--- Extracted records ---

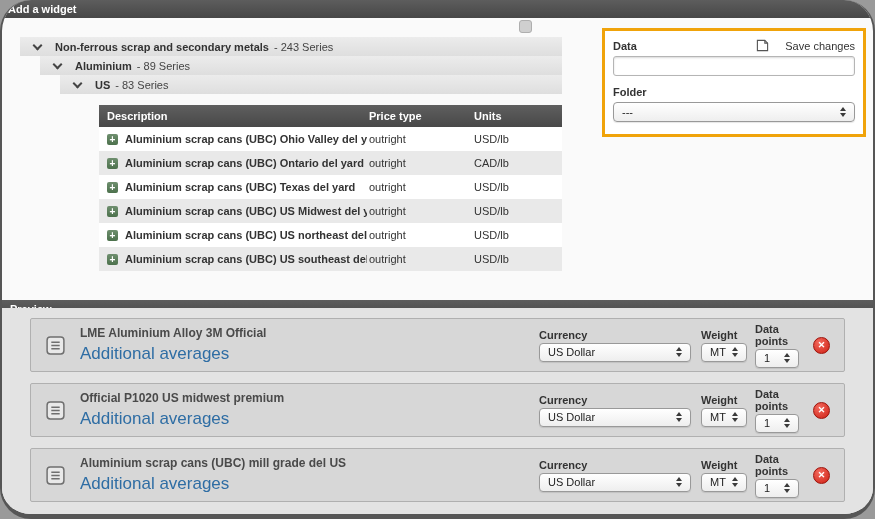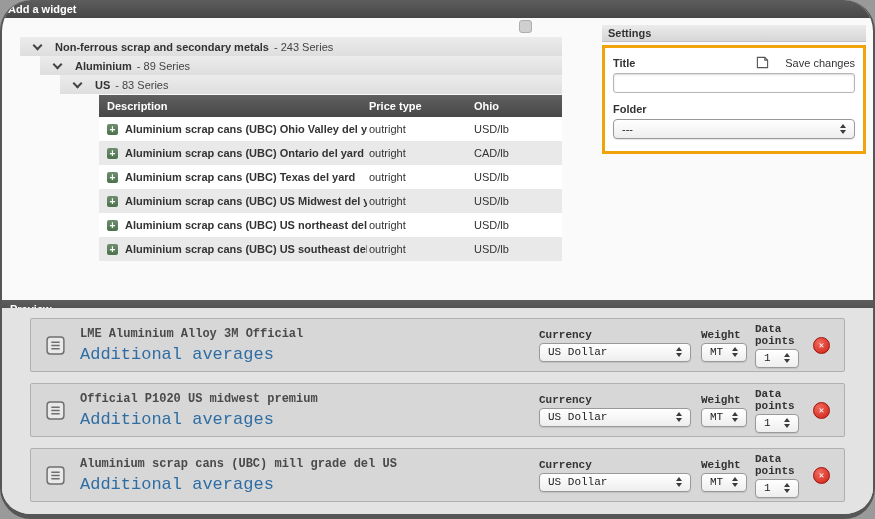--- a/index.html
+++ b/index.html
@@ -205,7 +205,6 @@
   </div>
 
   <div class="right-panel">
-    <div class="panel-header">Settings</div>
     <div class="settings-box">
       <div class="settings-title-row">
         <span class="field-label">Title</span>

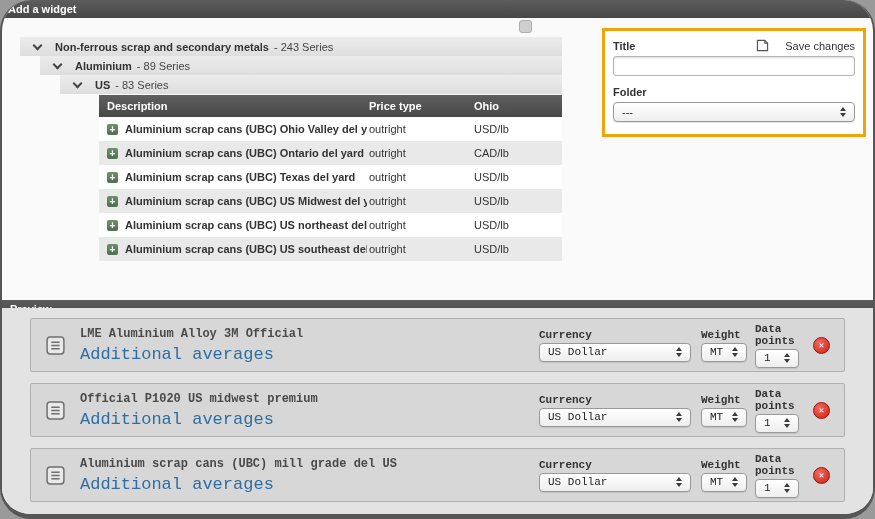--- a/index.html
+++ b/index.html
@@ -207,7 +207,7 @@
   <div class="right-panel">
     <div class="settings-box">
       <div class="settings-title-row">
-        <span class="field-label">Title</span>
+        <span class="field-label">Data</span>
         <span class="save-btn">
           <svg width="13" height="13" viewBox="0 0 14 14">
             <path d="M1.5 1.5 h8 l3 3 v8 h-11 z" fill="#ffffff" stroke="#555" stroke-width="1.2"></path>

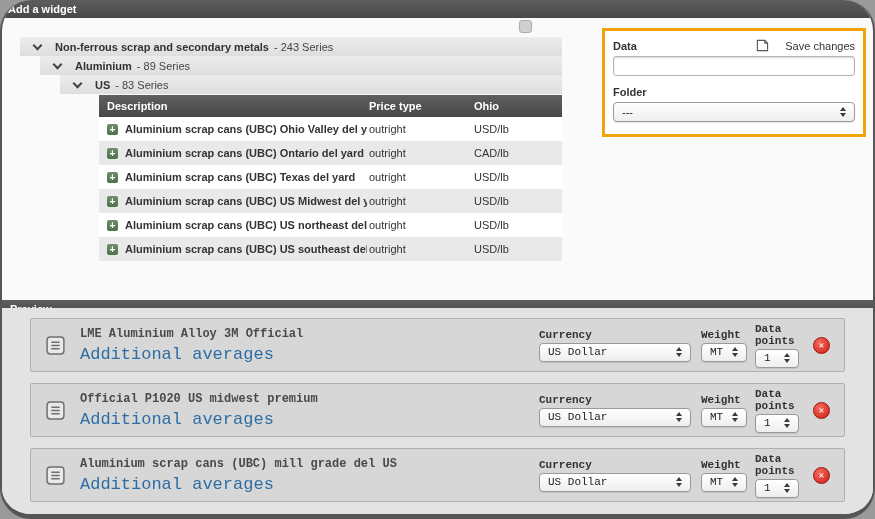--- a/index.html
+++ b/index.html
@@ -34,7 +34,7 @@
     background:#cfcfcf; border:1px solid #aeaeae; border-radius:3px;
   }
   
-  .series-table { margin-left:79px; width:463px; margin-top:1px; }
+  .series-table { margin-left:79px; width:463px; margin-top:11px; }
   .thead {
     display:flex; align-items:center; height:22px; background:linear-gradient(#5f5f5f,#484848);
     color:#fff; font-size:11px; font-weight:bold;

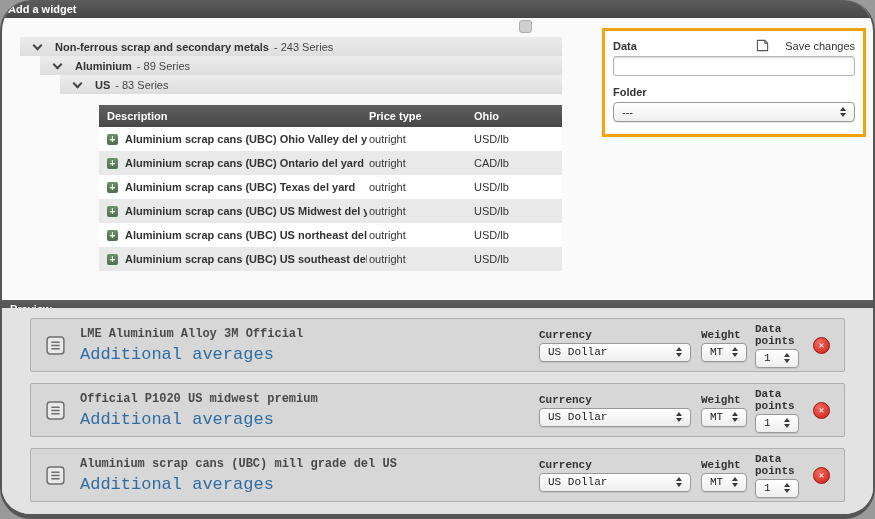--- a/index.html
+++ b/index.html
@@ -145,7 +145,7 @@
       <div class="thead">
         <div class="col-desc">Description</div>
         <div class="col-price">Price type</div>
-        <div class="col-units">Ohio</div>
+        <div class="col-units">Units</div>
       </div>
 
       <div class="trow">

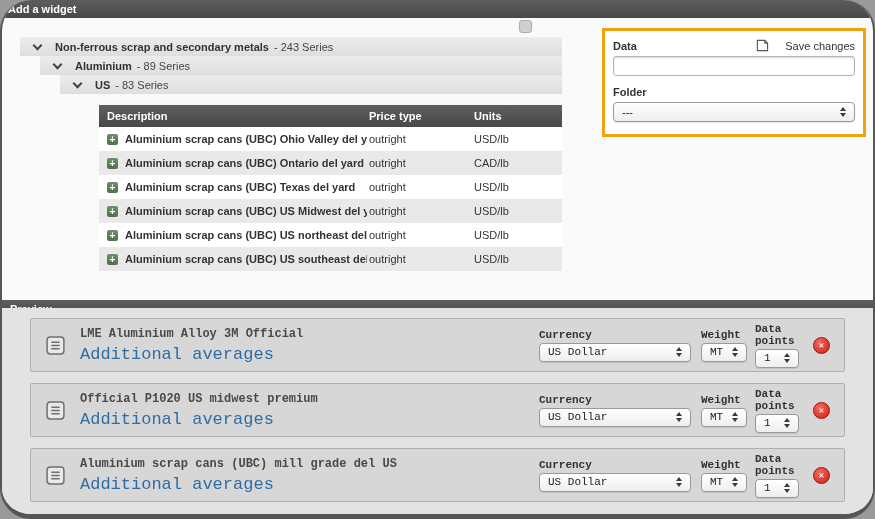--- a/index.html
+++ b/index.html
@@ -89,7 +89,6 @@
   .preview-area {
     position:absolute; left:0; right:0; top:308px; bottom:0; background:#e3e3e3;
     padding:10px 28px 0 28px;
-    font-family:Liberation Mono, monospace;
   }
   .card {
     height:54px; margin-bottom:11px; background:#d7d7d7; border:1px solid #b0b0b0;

---

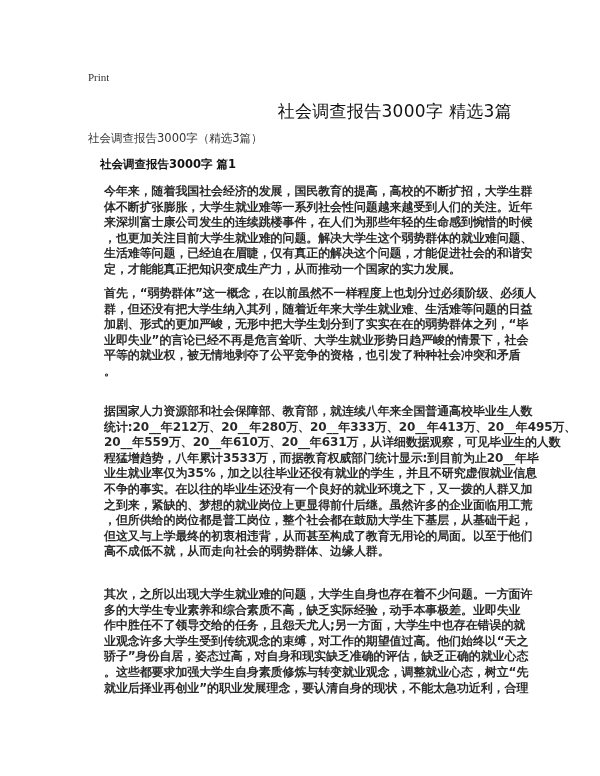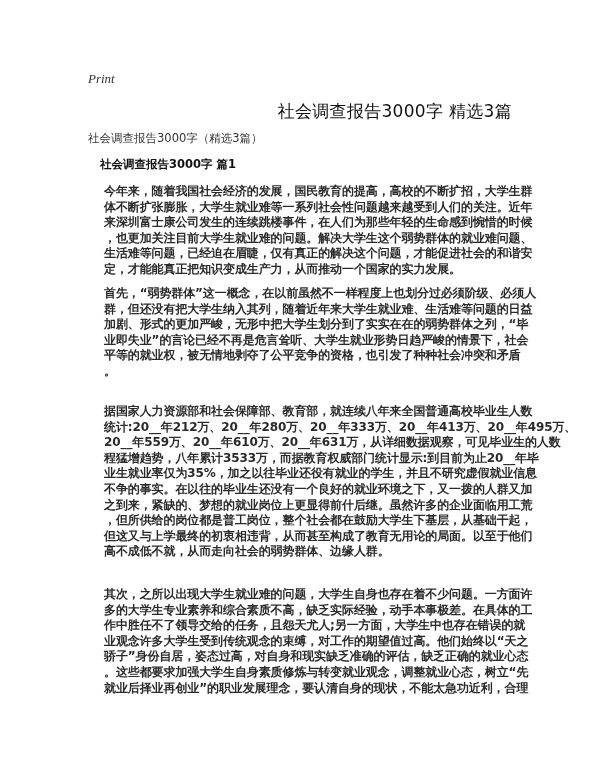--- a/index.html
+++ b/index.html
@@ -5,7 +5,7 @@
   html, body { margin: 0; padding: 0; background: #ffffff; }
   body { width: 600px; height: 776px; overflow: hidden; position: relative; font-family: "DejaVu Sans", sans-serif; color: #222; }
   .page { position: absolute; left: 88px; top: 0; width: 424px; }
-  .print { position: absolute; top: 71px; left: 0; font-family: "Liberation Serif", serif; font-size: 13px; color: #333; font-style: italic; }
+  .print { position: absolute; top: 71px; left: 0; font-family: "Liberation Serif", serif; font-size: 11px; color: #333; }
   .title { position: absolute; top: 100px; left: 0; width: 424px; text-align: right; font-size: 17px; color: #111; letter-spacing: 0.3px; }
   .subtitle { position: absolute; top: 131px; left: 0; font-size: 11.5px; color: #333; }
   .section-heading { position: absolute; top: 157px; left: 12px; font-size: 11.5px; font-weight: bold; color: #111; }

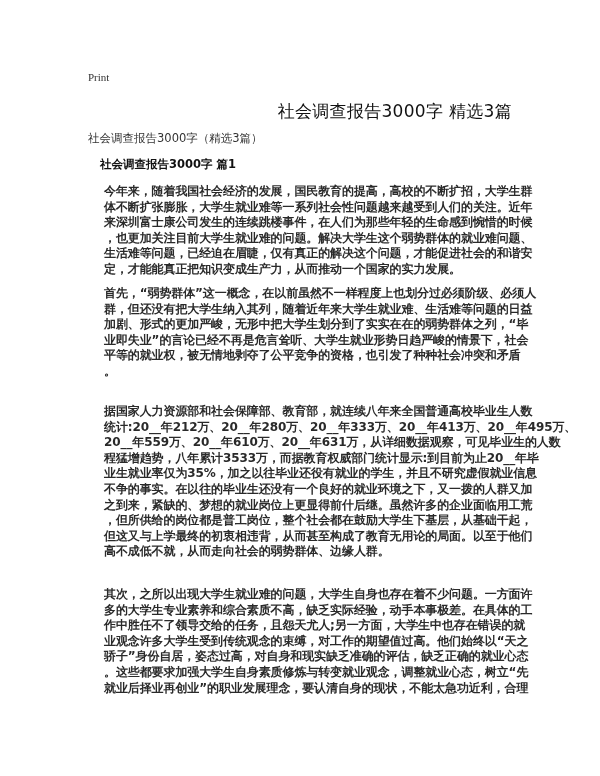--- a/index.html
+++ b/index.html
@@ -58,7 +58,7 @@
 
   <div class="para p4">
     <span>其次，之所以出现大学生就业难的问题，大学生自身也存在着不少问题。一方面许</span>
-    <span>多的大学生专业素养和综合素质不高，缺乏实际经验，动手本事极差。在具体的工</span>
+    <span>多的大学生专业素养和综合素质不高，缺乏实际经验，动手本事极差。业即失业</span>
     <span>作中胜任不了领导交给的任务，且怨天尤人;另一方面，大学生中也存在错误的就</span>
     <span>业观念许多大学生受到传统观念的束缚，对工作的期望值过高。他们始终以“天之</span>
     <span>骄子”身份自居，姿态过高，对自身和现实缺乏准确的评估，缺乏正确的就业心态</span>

--- Exercise ---
In the entries above, find each line with the string "absolute" and copy it.

--- Answer to the exercise ---
     position:absolute; left:0; right:0; top:308px; bottom:0; background:#e3e3e3;
   .page { position: absolute; left: 88px; top: 0; width: 424px; }
-  .print { position: absolute; top: 71px; left: 0; font-family: "Liberation Serif", serif; font-size: 13px; color: #333; font-style: italic; }
+  .print { position: absolute; top: 71px; left: 0; font-family: "Liberation Serif", serif; font-size: 11px; color: #333; }
   .title { position: absolute; top: 100px; left: 0; width: 424px; text-align: right; font-size: 17px; color: #111; letter-spacing: 0.3px; }
   .subtitle { position: absolute; top: 131px; left: 0; font-size: 11.5px; color: #333; }
   .section-heading { position: absolute; top: 157px; left: 12px; font-size: 11.5px; font-weight: bold; color: #111; }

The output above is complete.